Provided material below:

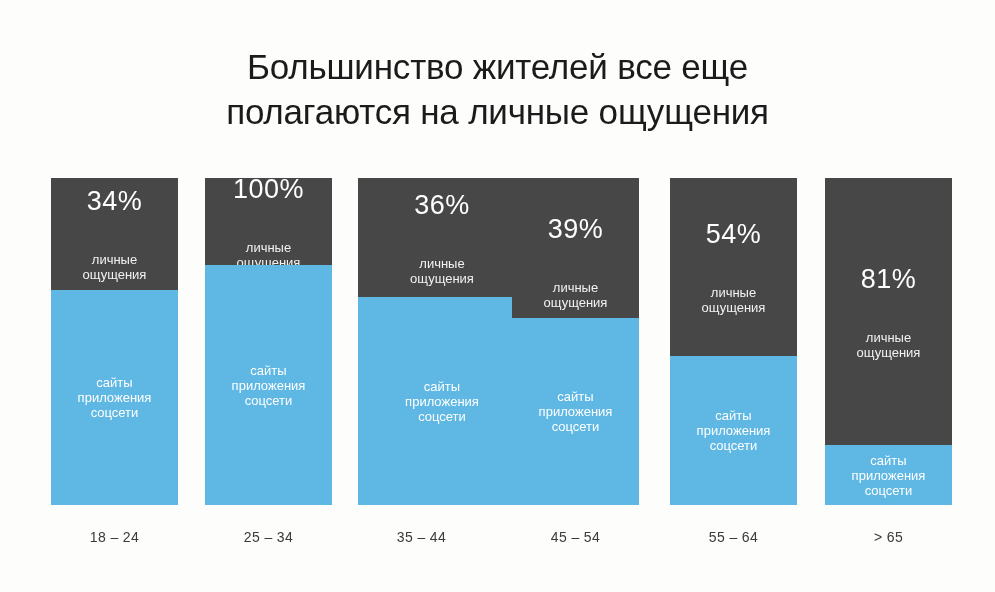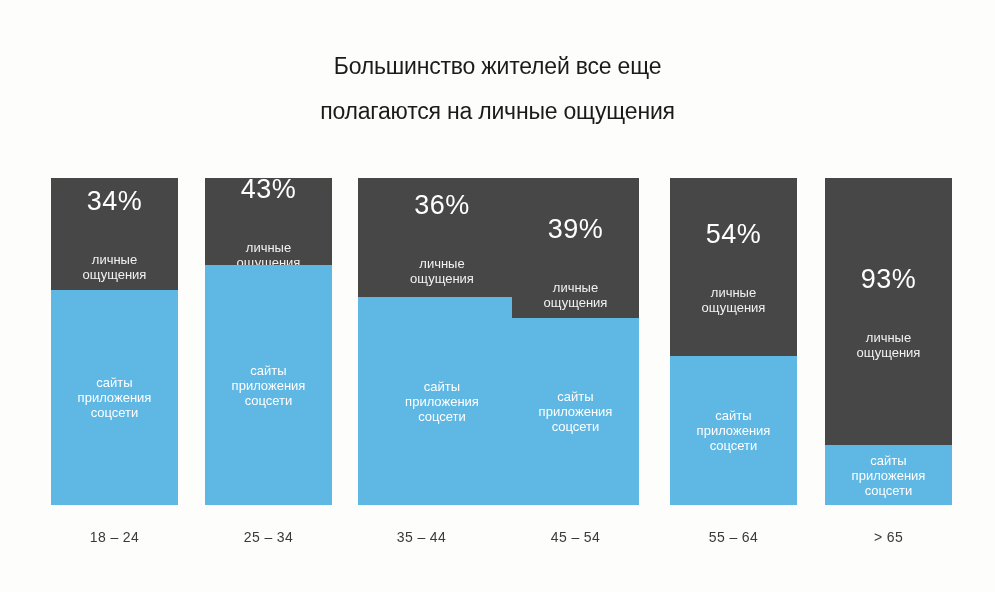--- a/index.html
+++ b/index.html
@@ -22,21 +22,21 @@
   }
 
   
   .chart-title {
     position: absolute;
     top: 44px;
     left: 0;
     width: 995px;
     text-align: center;
     color: #1b1b1b;
-    font-size: 23px;
+    font-size: 35px;
     line-height: 45px;
     font-weight: 400;
     letter-spacing: -0.2px;
     white-space: pre-line;
   }
 
   
   .plot-area {
     position: absolute;
     left: 0;
@@ -134,21 +134,21 @@
       </div>
       <div class="seg seg-bottom" style="height:215px;">
         <div class="seg-label">сайты
 приложения
 соцсети</div>
       </div>
     </div>
 
     <div class="bar-column" style="left:205px; width:127px;">
       <div class="seg seg-top" style="height:87px;">
-        <div class="pct">43%</div>
+        <div class="pct">100%</div>
         <div class="seg-label">личные
 ощущения</div>
       </div>
       <div class="seg seg-bottom" style="height:240px;">
         <div class="seg-label">сайты
 приложения
 соцсети</div>
       </div>
     </div>
 
@@ -186,21 +186,21 @@
       </div>
       <div class="seg seg-bottom" style="height:149px;">
         <div class="seg-label">сайты
 приложения
 соцсети</div>
       </div>
     </div>
 
     <div class="bar-column" style="left:825px; width:127px;">
       <div class="seg seg-top" style="height:267px;">
-        <div class="pct">93%</div>
+        <div class="pct">81%</div>
         <div class="seg-label">личные
 ощущения</div>
       </div>
       <div class="seg seg-bottom" style="height:60px;">
         <div class="seg-label">сайты
 приложения
 соцсети</div>
       </div>
     </div>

End of Provided material.

Working through the records above, copy each line in which "column" is found.

> [Completed task]
     <div class="bar-column" style="left:205px; width:127px;">
     <div class="bar-column" style="left:825px; width:127px;">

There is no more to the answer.